Some capsule reviews today, as I’m falling a little behind in my writing and have a hefty 5-show day scheduled tomorrow. Apologies to anyone who would’ve liked to see full reviews for these shows.
Wedding Night in Canada
I think that I’m just not the target audience for this show. I realize that I’m at the age and stage of my relationship that talking about getting married no longer sends me running from the room. I do sometimes lose interest pretty quickly when that talk comes around, though, and I have a healthy dislike for those wedding reality shows on TV starring horrible people that my girlfriend enjoys and likes to point to and say “see, aren’t you glad we’re not like that?”
In Wedding Night in Canada, half the play is spent with the bride monologuing about things like the dinner menu, how great her engagement was, and what it felt like to walk down that aisle. The rest is the groom and best man trying to convince the bride to come out of the room she’s hiding in for her wedding reception; she’s upset because the Leafs are in the seventh game of the Stanley Cup Finals, and somebody has brought in some TVs so the reception guests can watch.

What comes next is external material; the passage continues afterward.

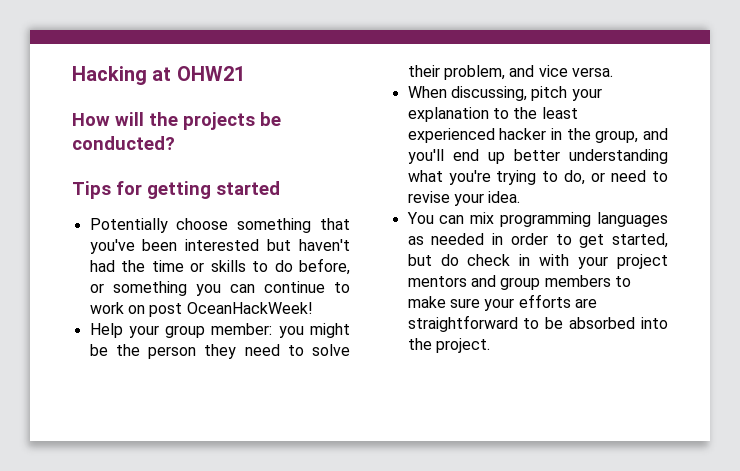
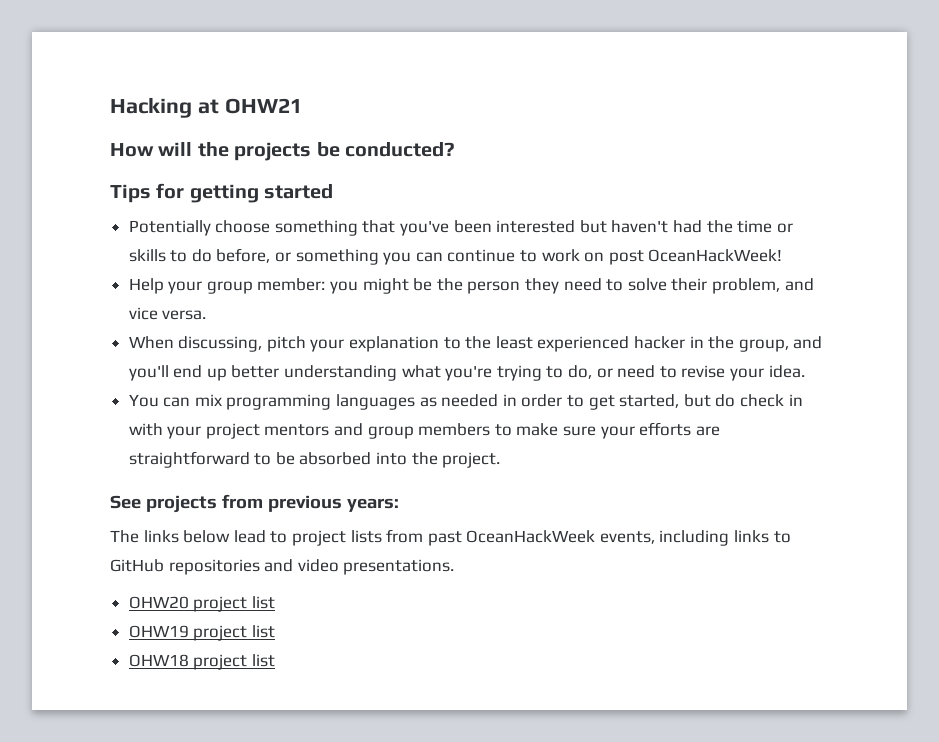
(490, 345) none -> [110,494,399,513] [110,529,791,546] [110,559,455,575] [128,596,275,612] [128,625,275,641] [128,654,275,670] // See projects from previous years: // The links below lead to project lists from past OceanHackWeek events, including links to GitHub repositories and video presentations. // OHW20 project list // OHW19 project list // OHW18 project list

You can insert your favourite joke about the unlikeliness of the Leafs contending for the Stanley Cup anytime soon here. I might go with something like “Leafs in the Cup finals? If this play is set that far in the future, shouldn’t she have a little robot holding the train of her wedding dress off the floor?” But then, I’m not paid to write comedy. I just couldn’t get into this show; my natural defense mechanism for wedding talk is to go into “nodding and uh-huh-ing” mode, and there’s not really enough laughs or hockey talk here to hold my interest.

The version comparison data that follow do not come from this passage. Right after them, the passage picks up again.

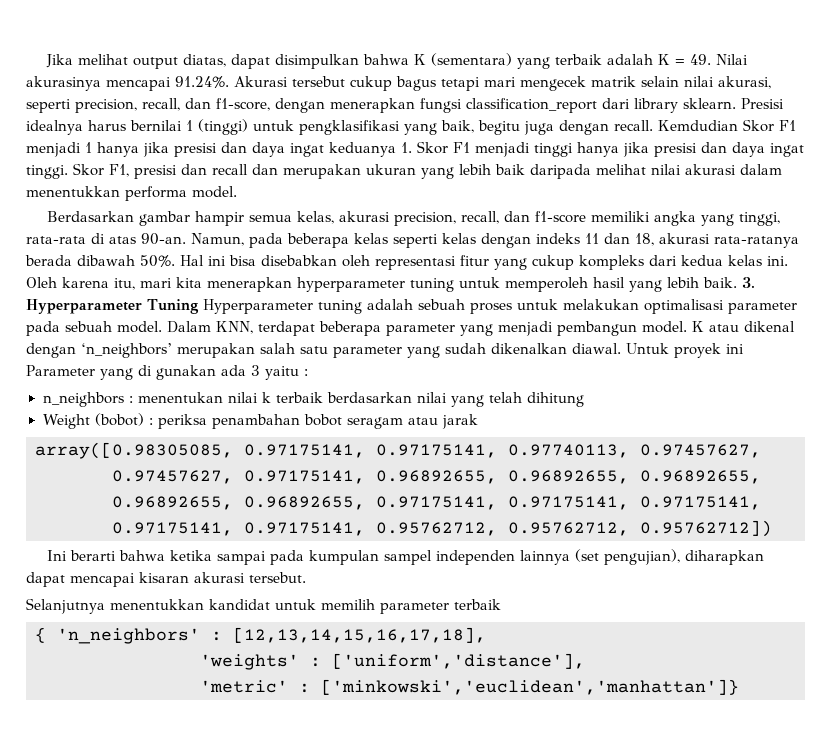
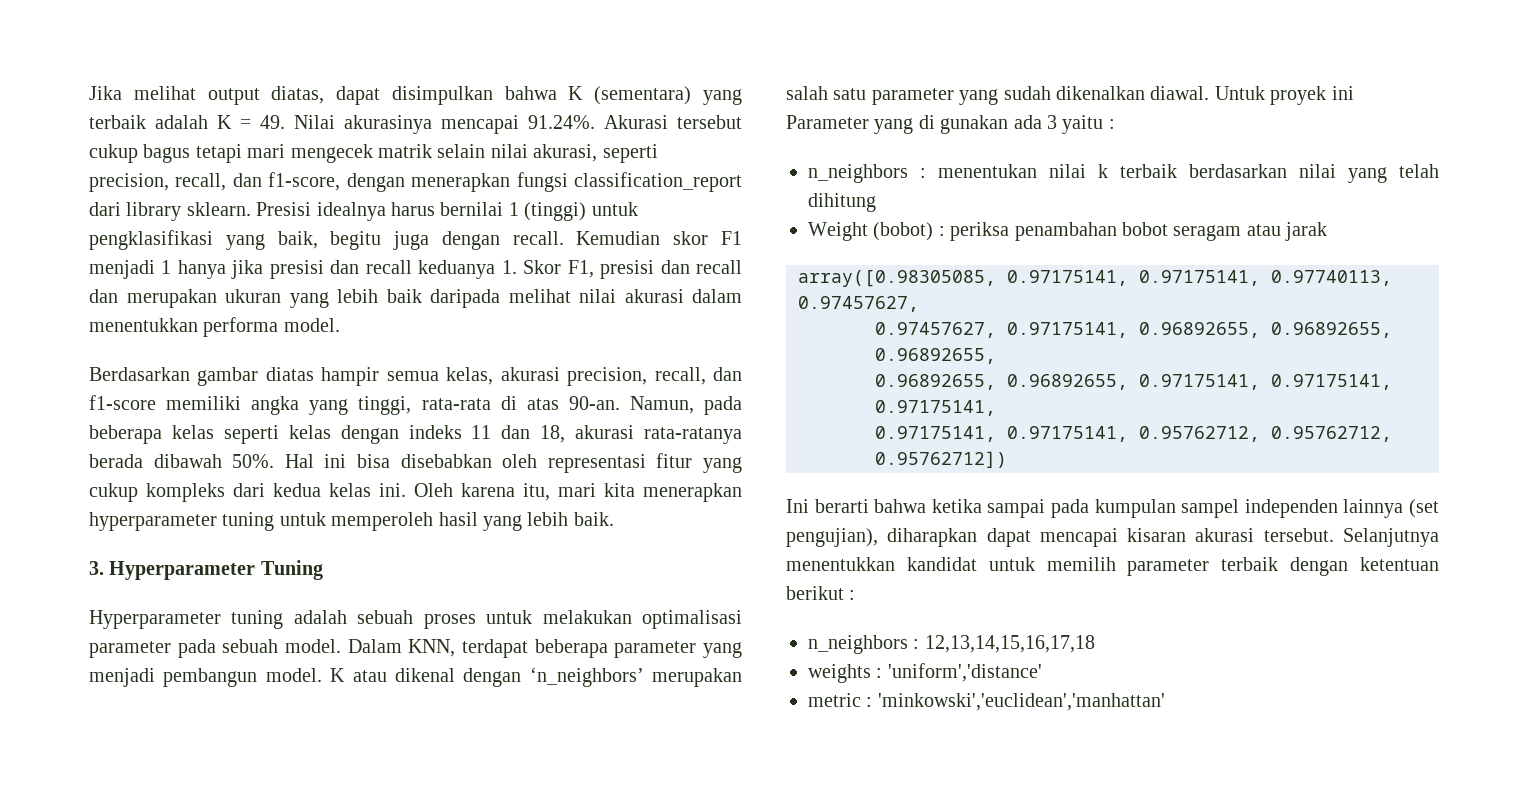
[658,119,774,132] Kemdudian Skor -> [576,231,709,245] Kemudian skor
[252,142,324,157] daya ingat -> [365,260,412,274] recall
[453,142,804,157] [26,163,104,179] F1 menjadi tinggi hanya jika presisi dan daya ingat tinggi. Skor -> (562, 267) none
(191, 218) none -> [265,367,314,381] diatas
(737, 282) none -> (614, 519) //
(199, 306) none -> (323, 570) //
(306, 577) // -> (1334, 535) none
[35,627,486,644] [200,653,585,670] [200,679,739,695] // { 'n_neighbors' : [12,13,14,15,16,17,18], // 'weights' : ['uniform','distance'], // 'metric' : ['minkowski','euclidean','manhattan']} -> [1290,557,1439,576] [786,586,856,600] [808,635,1095,654] [808,663,1042,683] [808,693,1165,711] dengan ketentuan berikut : // n_neighbors : 12,13,14,15,16,17,18 // weights : 'uniform','distance' // metric : 'minkowski','euclidean','manhattan'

The Devil and Billy Markham
I have great memories of listening to Shel Silverstein read his poems from A Light in the Attic when I was a kid. I didn’t really know that he used to write for Playboy back in the day, or that he had a play based on something he wrote for that magazine in 1979, namely The Devil and Billy Markham.

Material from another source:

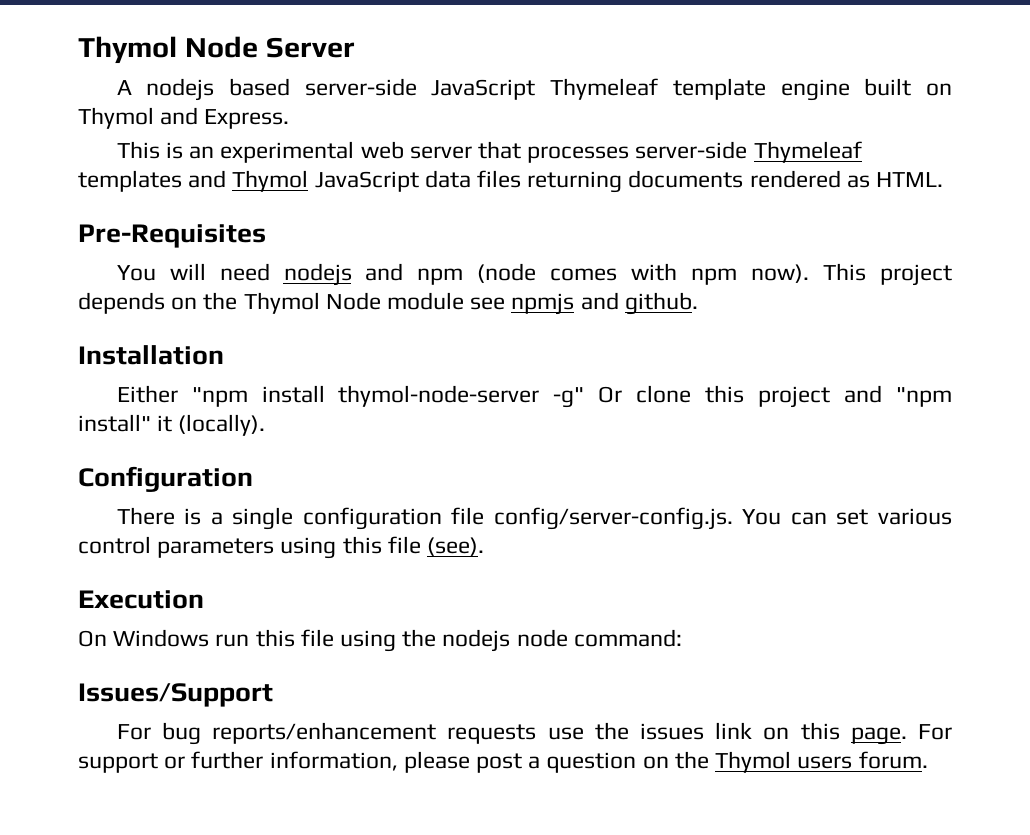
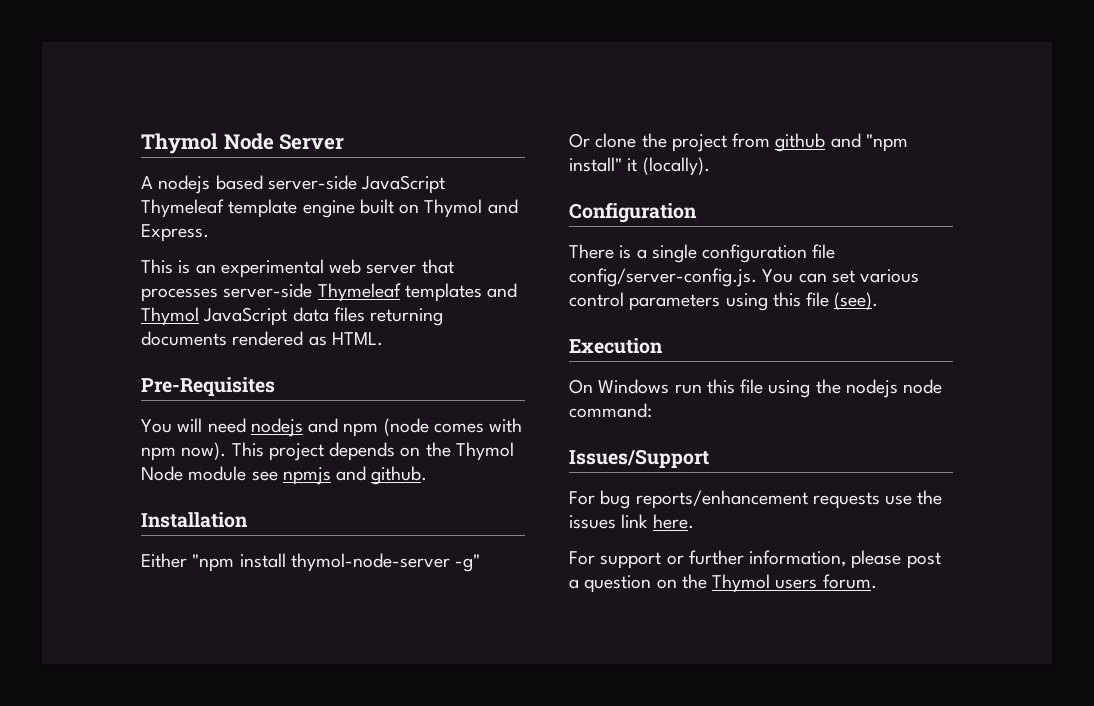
(585, 397) none -> (481, 563) //
[705,385,831,408] this project -> [641,133,826,152] the project from github
[763,722,907,745] on this page. -> [652,514,694,529] here. //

It’s a series of short stories of Billy betting against the Devil and usually losing. The tales are entertaining enough, and Tom McGee tells them pretty well in the play’s only role, that of the storytelling janitor. It’s sort of in the style of those old Silverstein tapes that I loved as a kid in that it’s really just a recital in as entertaining a voice as the performer can make it.
But those Silverstein kid’s poems were, well, short, and you could turn them off when you wanted to. The Billy Markham stories are interesting, but with no visual aides for McGee aside from a mop, a bucket and an easel, I’m not sure they’re interesting for 60 minutes of straight recitation. It’s obvious that McGee has a real love for the material, and Shel Silverstein was nothing if not imaginitive, but the storytelling alone is not quite enough to distract when the hard chairs of the St. George’s Auditorium start to get uncomfortable.
Underbelly Diaries Redux
It’s possible that you’ve heard of Aaron Berg before; he’s a comedian who’s apparently toured fairly extensively. He also used to work as a male stripper. This show is mostly about his experiences in that line of work.
It’s also got some pretty interesting and seemingly heartfelt thoughts on being Jewish, and near the beginning there’s a very funny infomercial-style bit for steroids, which you can certainly believe Berg might have some experience with, being built like a truck as he is. But it’s mostly about how he came to take his clothes off for money by following the Al-Pacino-in-Scarface mantra of doing whatever you have to do to get to the top, how he learned the trade, as it were, and some of the sideline activities that come along with being a stripper.
There’s parts of this show that are funny enough that I was howling with laughter. It’s not for the faint of heart, or people who dislike off-colour humour. Berg gleefully delves into the gross and obscene sometimes, and it probably contains more than you ever wanted to know about things like guys being paid to masturbate in front of other guys. It could also stand to be 10-15 minutes shorter, but aside from the jokes about Jamaican dudes with 14-inch dicks and stories of building his rep as “the funny stripper” and bringing his gentile stripper girlfriend home to meet the parents, there’s a level of introspection here that makes the show work.